**DIRECTIONS FOR THIS TASK:** Each entry is to be output precisely as it appears.

Source records:
==================================================
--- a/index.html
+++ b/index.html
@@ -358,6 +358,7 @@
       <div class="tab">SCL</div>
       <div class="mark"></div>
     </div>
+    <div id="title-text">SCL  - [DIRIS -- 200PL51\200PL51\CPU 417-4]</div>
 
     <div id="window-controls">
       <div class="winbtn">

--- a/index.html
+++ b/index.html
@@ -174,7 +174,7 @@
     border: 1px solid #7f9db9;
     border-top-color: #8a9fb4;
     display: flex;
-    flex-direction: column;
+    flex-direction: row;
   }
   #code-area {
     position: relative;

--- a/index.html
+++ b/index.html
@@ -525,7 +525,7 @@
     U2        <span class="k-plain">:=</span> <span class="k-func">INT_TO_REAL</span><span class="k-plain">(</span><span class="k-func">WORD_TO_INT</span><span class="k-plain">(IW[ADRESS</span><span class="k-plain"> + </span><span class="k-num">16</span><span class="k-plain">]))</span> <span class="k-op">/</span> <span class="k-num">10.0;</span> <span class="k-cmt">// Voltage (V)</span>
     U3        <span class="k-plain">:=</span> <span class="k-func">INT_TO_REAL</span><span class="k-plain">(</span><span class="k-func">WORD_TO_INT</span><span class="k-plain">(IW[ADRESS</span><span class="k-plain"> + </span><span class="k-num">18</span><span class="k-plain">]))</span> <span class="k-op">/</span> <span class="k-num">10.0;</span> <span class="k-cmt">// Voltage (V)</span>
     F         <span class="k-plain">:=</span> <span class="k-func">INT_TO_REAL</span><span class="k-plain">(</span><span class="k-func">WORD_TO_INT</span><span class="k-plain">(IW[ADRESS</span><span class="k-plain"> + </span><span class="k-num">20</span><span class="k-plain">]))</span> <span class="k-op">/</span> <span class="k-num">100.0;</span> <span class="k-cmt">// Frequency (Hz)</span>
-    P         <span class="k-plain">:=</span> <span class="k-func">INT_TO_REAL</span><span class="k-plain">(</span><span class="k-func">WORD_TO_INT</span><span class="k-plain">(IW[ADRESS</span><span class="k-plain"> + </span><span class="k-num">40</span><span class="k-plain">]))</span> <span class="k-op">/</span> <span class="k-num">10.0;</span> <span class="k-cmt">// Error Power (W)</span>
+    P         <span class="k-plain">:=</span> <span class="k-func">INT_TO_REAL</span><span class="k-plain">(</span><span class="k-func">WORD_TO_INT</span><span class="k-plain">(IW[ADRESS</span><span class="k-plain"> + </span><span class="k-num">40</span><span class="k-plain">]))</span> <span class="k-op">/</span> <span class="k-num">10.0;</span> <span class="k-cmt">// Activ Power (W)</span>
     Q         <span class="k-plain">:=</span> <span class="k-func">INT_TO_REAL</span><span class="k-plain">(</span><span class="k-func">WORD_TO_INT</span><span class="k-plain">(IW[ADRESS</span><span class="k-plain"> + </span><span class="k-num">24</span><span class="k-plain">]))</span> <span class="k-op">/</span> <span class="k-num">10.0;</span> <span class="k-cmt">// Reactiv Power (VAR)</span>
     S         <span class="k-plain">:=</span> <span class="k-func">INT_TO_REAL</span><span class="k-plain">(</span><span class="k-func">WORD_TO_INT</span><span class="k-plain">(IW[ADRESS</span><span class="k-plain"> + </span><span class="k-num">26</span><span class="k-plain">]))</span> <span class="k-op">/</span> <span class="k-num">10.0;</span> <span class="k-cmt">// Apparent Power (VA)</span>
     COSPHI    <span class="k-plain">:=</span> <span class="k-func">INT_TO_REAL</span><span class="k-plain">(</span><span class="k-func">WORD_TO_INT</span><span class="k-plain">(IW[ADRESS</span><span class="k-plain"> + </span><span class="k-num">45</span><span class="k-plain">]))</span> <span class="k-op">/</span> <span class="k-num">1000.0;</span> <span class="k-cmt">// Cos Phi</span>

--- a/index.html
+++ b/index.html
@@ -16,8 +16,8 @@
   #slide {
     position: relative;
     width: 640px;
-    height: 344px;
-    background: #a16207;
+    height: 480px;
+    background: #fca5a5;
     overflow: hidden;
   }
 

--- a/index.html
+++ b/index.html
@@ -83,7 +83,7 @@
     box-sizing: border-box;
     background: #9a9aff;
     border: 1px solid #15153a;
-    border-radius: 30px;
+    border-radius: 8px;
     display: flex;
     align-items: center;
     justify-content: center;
==================================================
**RESULT:**
--- a/index.html
+++ b/index.html
@@ -358,6 +358,7 @@
       <div class="tab">SCL</div>
       <div class="mark"></div>
     </div>
+    <div id="title-text">SCL  - [DIRIS -- 200PL51\200PL51\CPU 417-4]</div>
 
     <div id="window-controls">
       <div class="winbtn">

--- a/index.html
+++ b/index.html
@@ -174,7 +174,7 @@
     border: 1px solid #7f9db9;
     border-top-color: #8a9fb4;
     display: flex;
-    flex-direction: column;
+    flex-direction: row;
   }
   #code-area {
     position: relative;

--- a/index.html
+++ b/index.html
@@ -525,7 +525,7 @@
     U2        <span class="k-plain">:=</span> <span class="k-func">INT_TO_REAL</span><span class="k-plain">(</span><span class="k-func">WORD_TO_INT</span><span class="k-plain">(IW[ADRESS</span><span class="k-plain"> + </span><span class="k-num">16</span><span class="k-plain">]))</span> <span class="k-op">/</span> <span class="k-num">10.0;</span> <span class="k-cmt">// Voltage (V)</span>
     U3        <span class="k-plain">:=</span> <span class="k-func">INT_TO_REAL</span><span class="k-plain">(</span><span class="k-func">WORD_TO_INT</span><span class="k-plain">(IW[ADRESS</span><span class="k-plain"> + </span><span class="k-num">18</span><span class="k-plain">]))</span> <span class="k-op">/</span> <span class="k-num">10.0;</span> <span class="k-cmt">// Voltage (V)</span>
     F         <span class="k-plain">:=</span> <span class="k-func">INT_TO_REAL</span><span class="k-plain">(</span><span class="k-func">WORD_TO_INT</span><span class="k-plain">(IW[ADRESS</span><span class="k-plain"> + </span><span class="k-num">20</span><span class="k-plain">]))</span> <span class="k-op">/</span> <span class="k-num">100.0;</span> <span class="k-cmt">// Frequency (Hz)</span>
-    P         <span class="k-plain">:=</span> <span class="k-func">INT_TO_REAL</span><span class="k-plain">(</span><span class="k-func">WORD_TO_INT</span><span class="k-plain">(IW[ADRESS</span><span class="k-plain"> + </span><span class="k-num">40</span><span class="k-plain">]))</span> <span class="k-op">/</span> <span class="k-num">10.0;</span> <span class="k-cmt">// Error Power (W)</span>
+    P         <span class="k-plain">:=</span> <span class="k-func">INT_TO_REAL</span><span class="k-plain">(</span><span class="k-func">WORD_TO_INT</span><span class="k-plain">(IW[ADRESS</span><span class="k-plain"> + </span><span class="k-num">40</span><span class="k-plain">]))</span> <span class="k-op">/</span> <span class="k-num">10.0;</span> <span class="k-cmt">// Activ Power (W)</span>
     Q         <span class="k-plain">:=</span> <span class="k-func">INT_TO_REAL</span><span class="k-plain">(</span><span class="k-func">WORD_TO_INT</span><span class="k-plain">(IW[ADRESS</span><span class="k-plain"> + </span><span class="k-num">24</span><span class="k-plain">]))</span> <span class="k-op">/</span> <span class="k-num">10.0;</span> <span class="k-cmt">// Reactiv Power (VAR)</span>
     S         <span class="k-plain">:=</span> <span class="k-func">INT_TO_REAL</span><span class="k-plain">(</span><span class="k-func">WORD_TO_INT</span><span class="k-plain">(IW[ADRESS</span><span class="k-plain"> + </span><span class="k-num">26</span><span class="k-plain">]))</span> <span class="k-op">/</span> <span class="k-num">10.0;</span> <span class="k-cmt">// Apparent Power (VA)</span>
     COSPHI    <span class="k-plain">:=</span> <span class="k-func">INT_TO_REAL</span><span class="k-plain">(</span><span class="k-func">WORD_TO_INT</span><span class="k-plain">(IW[ADRESS</span><span class="k-plain"> + </span><span class="k-num">45</span><span class="k-plain">]))</span> <span class="k-op">/</span> <span class="k-num">1000.0;</span> <span class="k-cmt">// Cos Phi</span>

--- a/index.html
+++ b/index.html
@@ -16,8 +16,8 @@
   #slide {
     position: relative;
     width: 640px;
-    height: 344px;
-    background: #a16207;
+    height: 480px;
+    background: #fca5a5;
     overflow: hidden;
   }
 

--- a/index.html
+++ b/index.html
@@ -83,7 +83,7 @@
     box-sizing: border-box;
     background: #9a9aff;
     border: 1px solid #15153a;
-    border-radius: 30px;
+    border-radius: 8px;
     display: flex;
     align-items: center;
     justify-content: center;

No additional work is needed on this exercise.